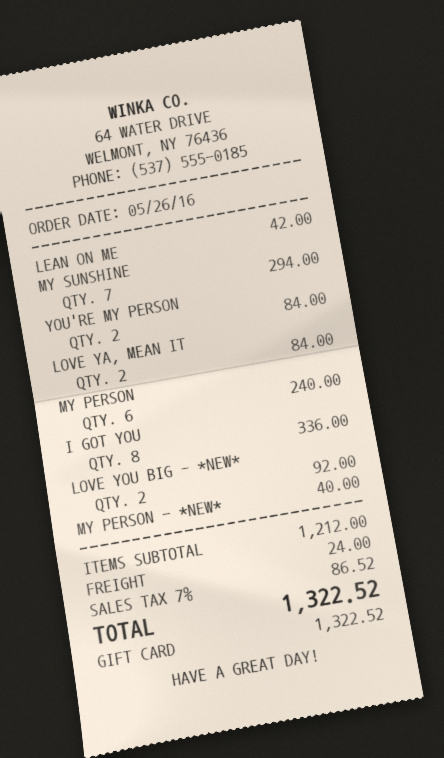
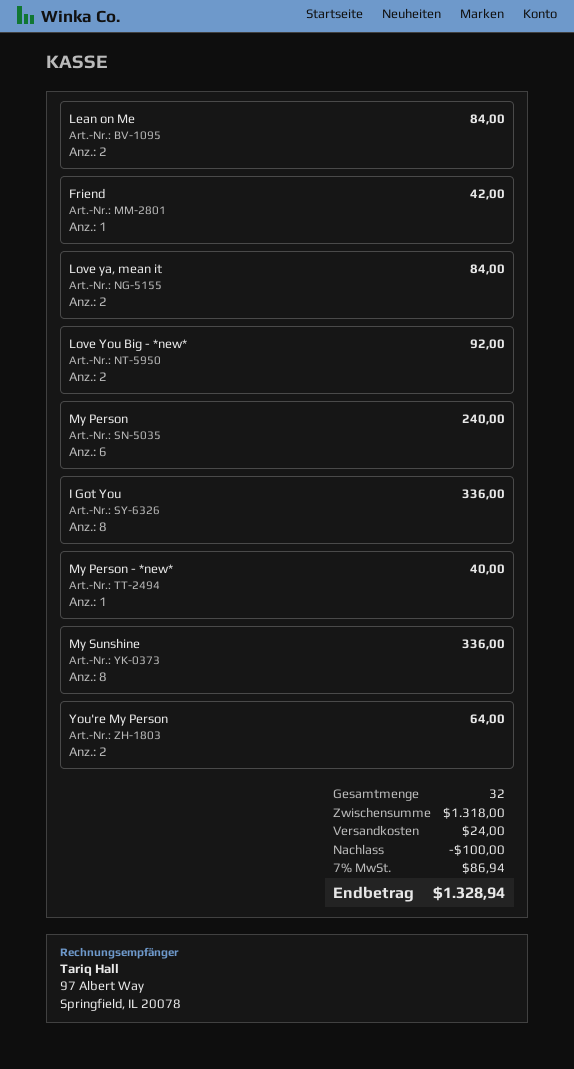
LEAN ON ME: 1 for 42.00 -> 2 for 84.00
MY SUNSHINE: 7 for 294.00 -> 8 for 336.00
YOU'RE MY PERSON: 2 for 84.00 -> 2 for 64.00
Friend: none -> 1 for 42.00
subtotal: 1212.00 -> 1318.00
discount: none -> 100.00
tax: 7% = 86.52 -> 7% = 86.94
total: 1322.52 -> 1328.94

TASK: Within the material above, find every line containing the word "none" and copy it.

OUTPUT FOR THIS TASK:
Friend: none -> 1 for 42.00
discount: none -> 100.00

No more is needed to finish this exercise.